It's a good day to fly to Paris. While we won't be singing our way down the Champs-Élysées, I remain very excited to spend some time in the romantic City of Lights. Recent book club reads The Paris Wife and A Moveable Feast and Woody Allen's latest, Midnight in Paris, have me even more in a French frame of mind. Something tells me I may have a Russell Crowe sort of moment on Thursday night. And I think a visit to Laduree for a macaroon or two is also in order!
Every once in a while, the calendar lines up so that my birthday falls close to Easter. This was one of those years, which also very conveniently meant I had Friday off from work. And what were my industrious goals for that extra day in the weekend?
1. Getting ready for my book club meeting about Water for Elephants, which was my suggestion for April, and reading reviews of the movie version. Also, wondering what Robert Pattinson will do post-Twilight. This was not in fact necessary for book club preparation, but a pleasant diversion nonetheless.
2. Watching Giant, which was recorded from Turner Classic Movies during their Elizabeth Taylor marathon earlier in the month.

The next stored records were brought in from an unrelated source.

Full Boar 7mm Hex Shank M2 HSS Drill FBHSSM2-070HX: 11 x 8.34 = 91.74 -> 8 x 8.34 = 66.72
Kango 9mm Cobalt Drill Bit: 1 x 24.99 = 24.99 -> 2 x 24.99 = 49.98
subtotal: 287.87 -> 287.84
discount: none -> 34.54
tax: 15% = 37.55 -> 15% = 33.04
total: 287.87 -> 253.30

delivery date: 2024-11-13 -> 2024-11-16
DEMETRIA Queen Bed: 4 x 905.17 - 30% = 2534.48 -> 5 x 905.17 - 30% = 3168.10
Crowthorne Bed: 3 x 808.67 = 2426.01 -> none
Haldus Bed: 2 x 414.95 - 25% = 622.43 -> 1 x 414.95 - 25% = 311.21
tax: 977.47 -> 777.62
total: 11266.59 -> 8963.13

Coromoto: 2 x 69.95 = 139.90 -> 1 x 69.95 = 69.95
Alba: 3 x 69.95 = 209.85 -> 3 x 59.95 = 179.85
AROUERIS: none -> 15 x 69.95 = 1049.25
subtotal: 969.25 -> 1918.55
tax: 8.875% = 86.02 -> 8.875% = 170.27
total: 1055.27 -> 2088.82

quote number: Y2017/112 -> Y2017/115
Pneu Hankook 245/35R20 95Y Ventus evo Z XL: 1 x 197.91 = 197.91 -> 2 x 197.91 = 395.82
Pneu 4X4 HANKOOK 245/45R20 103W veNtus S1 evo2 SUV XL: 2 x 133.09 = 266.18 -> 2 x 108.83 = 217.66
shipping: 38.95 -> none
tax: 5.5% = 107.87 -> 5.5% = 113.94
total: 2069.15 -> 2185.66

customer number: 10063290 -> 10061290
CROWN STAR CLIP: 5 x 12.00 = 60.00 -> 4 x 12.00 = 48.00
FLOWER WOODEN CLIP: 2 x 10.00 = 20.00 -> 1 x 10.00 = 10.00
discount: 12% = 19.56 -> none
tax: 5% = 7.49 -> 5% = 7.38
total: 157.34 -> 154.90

She really did have a vibrant screen presence -- so sensual and alive.
3. Seeing a few episodes of Band of Brothers, and perfecting my impression of a World War II paratrooper during battle. (You might notice all of these activities could be done from a comfortable sofa.)
4. Getting my ping pong on at Spin and standing very near to Susan Sarandon while a guy in a Speedo and nothing else battled to be tournament champ. You might say Susan and I hung out, technically. (Also: this meant I actually got off the sofa!)
And in a final pop culture installment for the weekend, a very thoughtful someone surprised me with tickets to Anything Goes on Broadway for Sunday afternoon. A buoyant, brash, hilarious musical, I almost never wanted it to end, and the dance numbers had us tapping up and down the staircase during intermission.
Elizabeth Taylor has passed away at the age of 79. A potent combination of beauty, talent, and sheer star power, Ms. Taylor became famous as a child actor and never stayed far from the public's imagination thereafter. From her serious health scares to her multiple marriages, the drama of Ms. Taylor's off-screen life frequently rivalled that her on-screen roles. She was one of the last great movie stars.
Lately I've been watching and loving hilarious show The Inbetweeners, a cringe-inducing look at the live of four awkward high school students. One of the most refreshing aspects of this program is that the four leads are regular people, not impossibly good looking model types, and their situations and dialogue seem both believable and funny without being needlessly crass. Just took their "which character are you" quiz online, and am pleased that I'm most like Simon, who's bio leads off with "Not too painful -- all the time."
Hello from lovely San Francisco! Work sends me to some nice cities sometimes, and while this isn't a hotel I'd plan to visit again (sorry, Radisson), I do welcome the opportunity to sit down and enjoy television premiere week on the major networks. Here's what's on my mind, pop culture wise:
1. Undercovers from J.J. Abrams. Currently playing on my TV, and halfway through the pilot episode. First, the man who created Lost, one of the most spine-tinglingly great shows ever made, is pretty much a genius, so this show already has a lot going for it. Second, what a fun premise! Two married former spies are running a catering business, having a nice but unexciting life, when they get pulled back into active duty to find a missing friend. You get world-wide travel, attractive people in exciting situations with a taste of danger, and how refreshing that it's about an already committed couple who clearly still love and enjoy each other. You so rarely see that in movies or TV -- the journey often seems to end when they get married. And for an especially great third, the lead actors are both black and it's not a big deal. A major show with a lot of money behind it anchored by two charismatic leads who happen to be minorities not usually given major roles in primetime: extremely cool.
3. The novel One Day by David Nicholls, now in paperback. My love of all things British continues with this laugh out loud funny, moving, and altogether engrossing book. College students Dexter and Emma meet on the night of their graduation, and although they don't initially seem like natural friends, the relationship continues and each chapter revisits them on the same date for two decades. True to life in the way we don't always progress in the straight line we envisioned, and how random chance can have such enormous impact.